La recension d’Arnold Bennett (1867-1931) en souligne l’enjeu essentiel, le roman montrant comment le vieux rêve de l’invisibilité — qui est une manière d’atteindre la mythique puissance des dieux — peut virer au cauchemar : « L’homme invisible pensait qu’il allait faire de grandes choses en se dématérialisant (en réalité il terrorisa tout un district), mais il découvrit bientôt sa fatale erreur, et son histoire est celle d’un échec, qui ne cesse de croître en pathétique et en horreur. […] En fait, la dernière partie du livre est profondément douloureuse. L’homme invisible n’est plus grotesque mais humain. On oublie complètement l’aspect simplement prodigieux du phénomène en contemplant sa solitude absolument pathétique dans un monde populeux. M. Wells a atteint à la poésie. »

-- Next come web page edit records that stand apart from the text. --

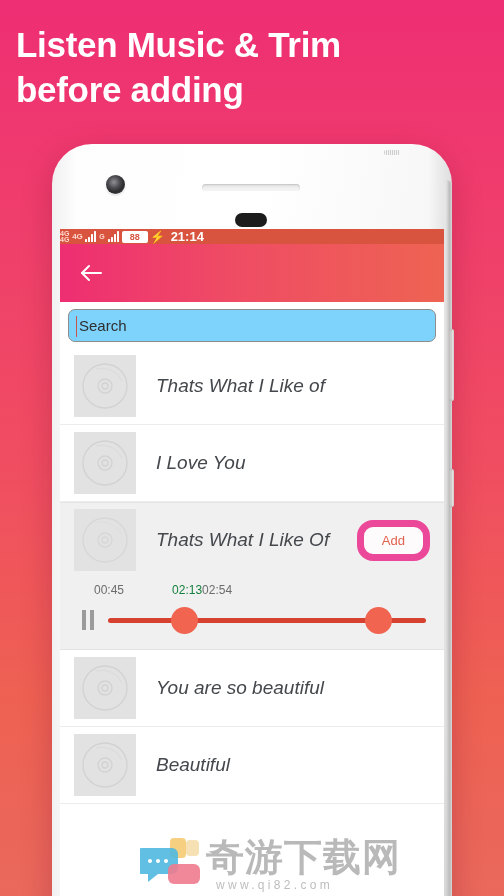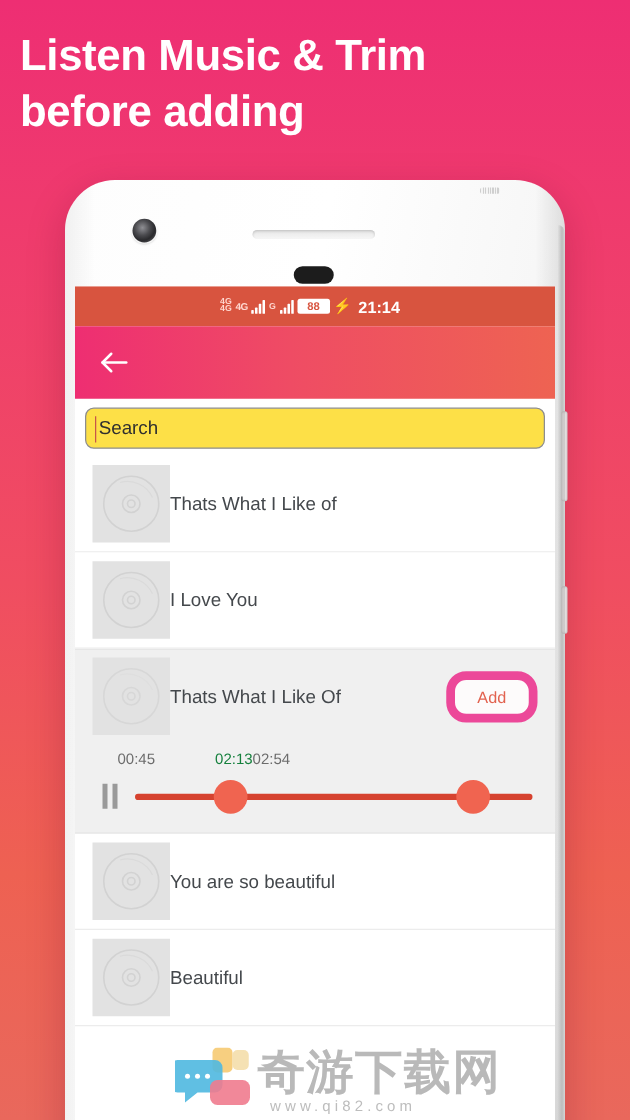--- a/index.html
+++ b/index.html
@@ -135,11 +135,11 @@
   
   .statusbar {
     position: relative;
-    height: 32px;
+    height: 15px;
     background: #d8543f;
     display: flex;
     align-items: center;
-    justify-content: center;
+    justify-content: flex-start;
     padding-right: 8px;
     box-sizing: border-box;
   }

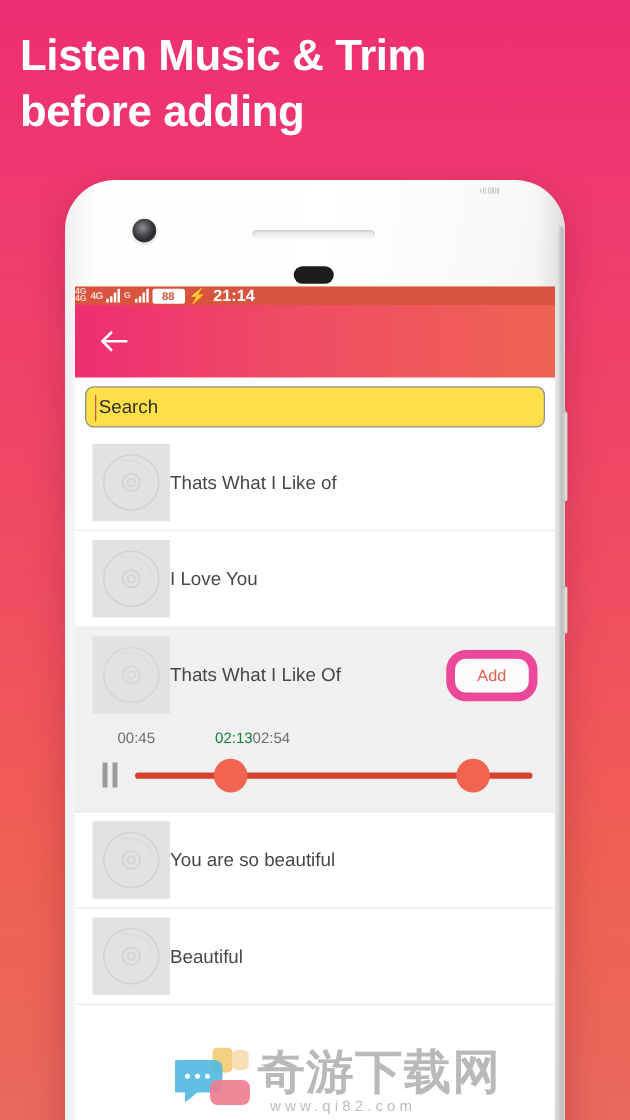--- a/index.html
+++ b/index.html
@@ -244,7 +244,7 @@
     height: 33px;
     border: 1px solid #8d8d8d;
     border-radius: 7px;
-    background: #fde047;
+    background: #7dd3fc;
     display: flex;
     align-items: center;
     padding-left: 8px;

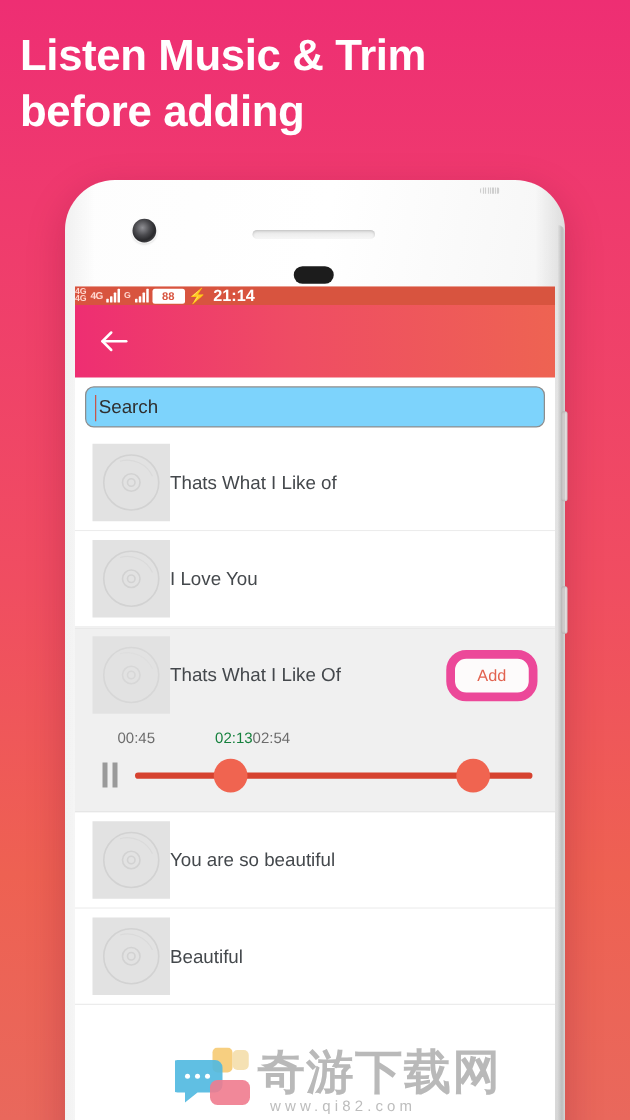--- a/index.html
+++ b/index.html
@@ -287,9 +287,11 @@
   }
   .thumb svg { position: absolute; left: 0; top: 0; }
   .row-title {
-    font-size: 15px;
+    font-size: 19px;
     color: #44484c;
+    margin-left: 20px;
     flex: 1 1 auto;
+    font-style: italic;
   }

Une tragédie de la solitude et de la différence

Griffin, le héros qui réalise le rêve ancien de voir sans être vu et de pouvoir assouvir ses fantasmes à l’insu de tous, est albinos : il porte ainsi déjà en lui la marque de la différence. Ayant essayé sur lui-même la formule d’invisibilité qu’il a découverte, il commet des vols en tout anonymat, sans que l’on puisse vraiment parler d’impunité. Car il ne parvient pas à trouver l’antidote. Il est donc rejeté par tous et traité comme un paria. Cet apprenti sorcier finira captif de son rêve.

Philippe Jaworski, le traducteur, propose une lecture à la fois très informée et très suggestive de cette fable, et montre que ce héros négatif « rejoint la prestigieuse lignée des révoltés littéraires qui font de leur infortune première le moteur d’une contestation radicale de l’ordre divin et humain des choses, les grands désobéissants. Bien des mythes, ou plutôt des fragments de mythes, outre la légende de Gygès […], miroitent ici et là dans l’odyssée pathétique de Griffin : Lucifer, Faust, Prométhée peut-être. »

Il est bon de revenir à la lecture du roman, que l’on ne connaît souvent que par ses adaptations cinématographiques ; celles-ci ont beaucoup fait pour sa gloire, mais l’ont aussi trahi « en imposant au regard du spectateur l’image produite par une caméra qui montre tout sans aucune médiation. Devant l’objectif mécanique, la vision du témoin (œil, conscience, émotion) perd consistance. »

L’appareil critique très solide (notes, chronologie et bibliographie) fait la richesse de cette édition qui s’ouvre sur la vision qu’Hervé Le Tellier propose du roman comme « conte moral », « réquisitoire contre l’égoïsme criminel, « plaidoyer pour l’humanité et ses valeurs, l’égalité et l’entraide ». Il faudra donc plus que quelques effets spéciaux, si ingénieux fussent-ils, pour faire advenir l’univers de l’homme invisible…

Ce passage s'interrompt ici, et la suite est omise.